Solved with Aviatrix: Securely bring Google-managed Apigee-X to another Cloud or Datacenter
How To:
Securely bring Google-managed Apigee-X to another Cloud or Datacenter
Product Focus
Google Apigee is one of the most popular tools to expose APIs to the wider world.
From the Apigee documentation: Apigee is a platform for developing and managing APIs. By fronting services with a proxy layer, Apigee provides an abstraction or facade for your backend service APIs and provides security, rate limiting, quotas, analytics, and more.
This blog is focused on Apigee-X, which is hosted in Google Cloud.
Aviatrix is the leading vendor of Secure Multicloud Networking.
From the website: The Aviatrix cloud network platform delivers a single, common platform for multi-cloud networking, regardless of public cloud providers used. Aviatrix delivers the simplicity and automation enterprises expect in the cloud with the operational visibility and control they require.
Aviatrix can easily connect Google Apigee-X to AWS, Azure, and on-prem backends with full encryption and visibility.
Background
Our customer has standardized on AWS and Google Clouds.
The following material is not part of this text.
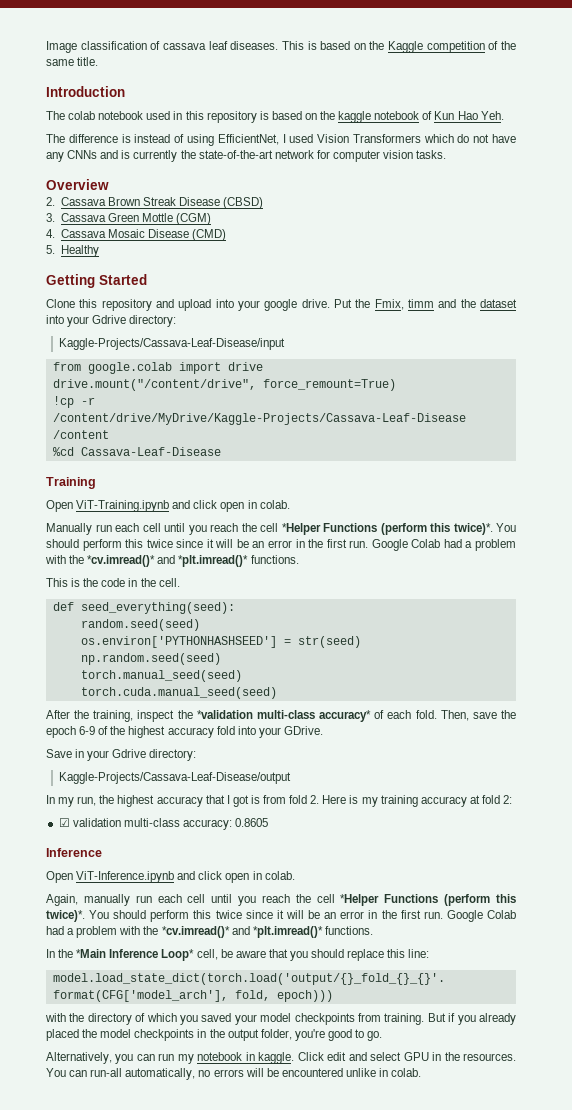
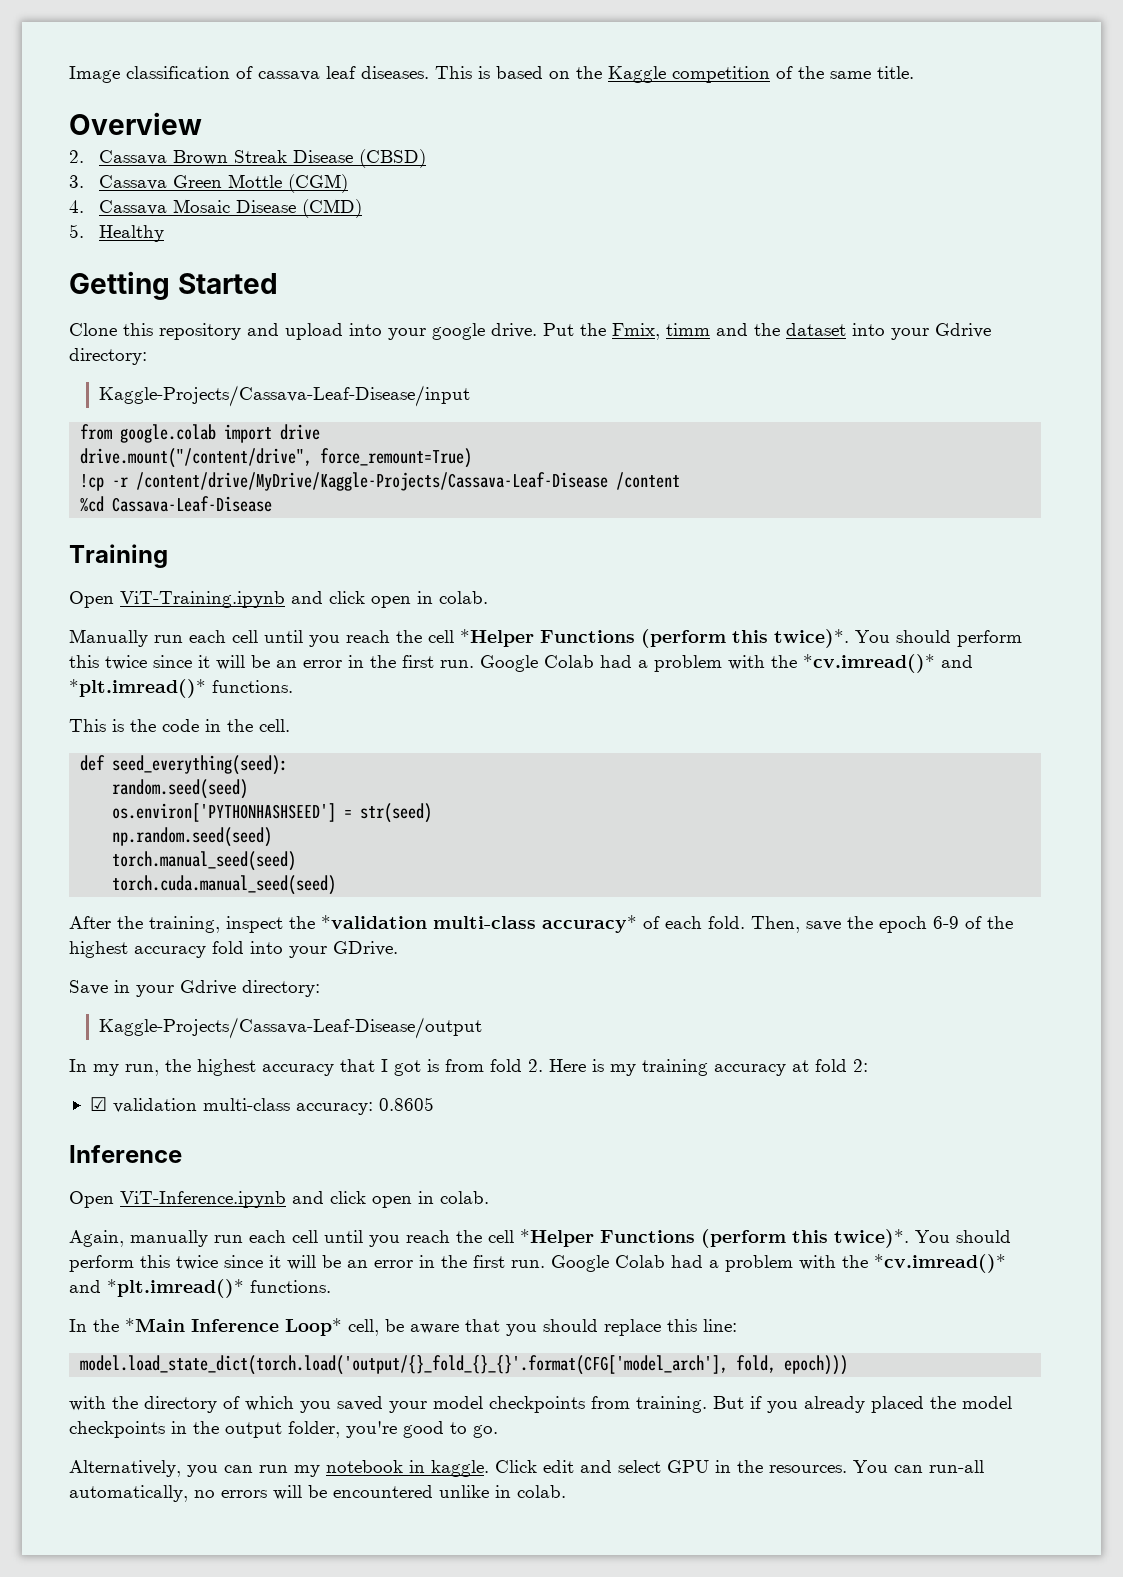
[46,86,125,97] [46,111,504,123] [46,134,516,146] [46,150,447,162] // Introduction // The colab notebook used in this repository is based on the kaggle notebook of Kun Hao Yeh. // The difference is instead of using EfficientNet, I used Vision Transformers which do not have any CNNs and is currently the state-of-the-art network for computer vision tasks. -> (914, 72) none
The customer had decided upon Aviatrix to provide Transit, Visibility, and Security for AWS. Using Aviatrix to provide the a consistent Google Cloud architecture was an easy decision.
Our customer has a large number of systems that exist not only in Google Cloud but also in AWS and in legacy datacenters. Typical API usage is from 3rd party vendor connections, mobile apps, and web pages. Access can be from anywhere.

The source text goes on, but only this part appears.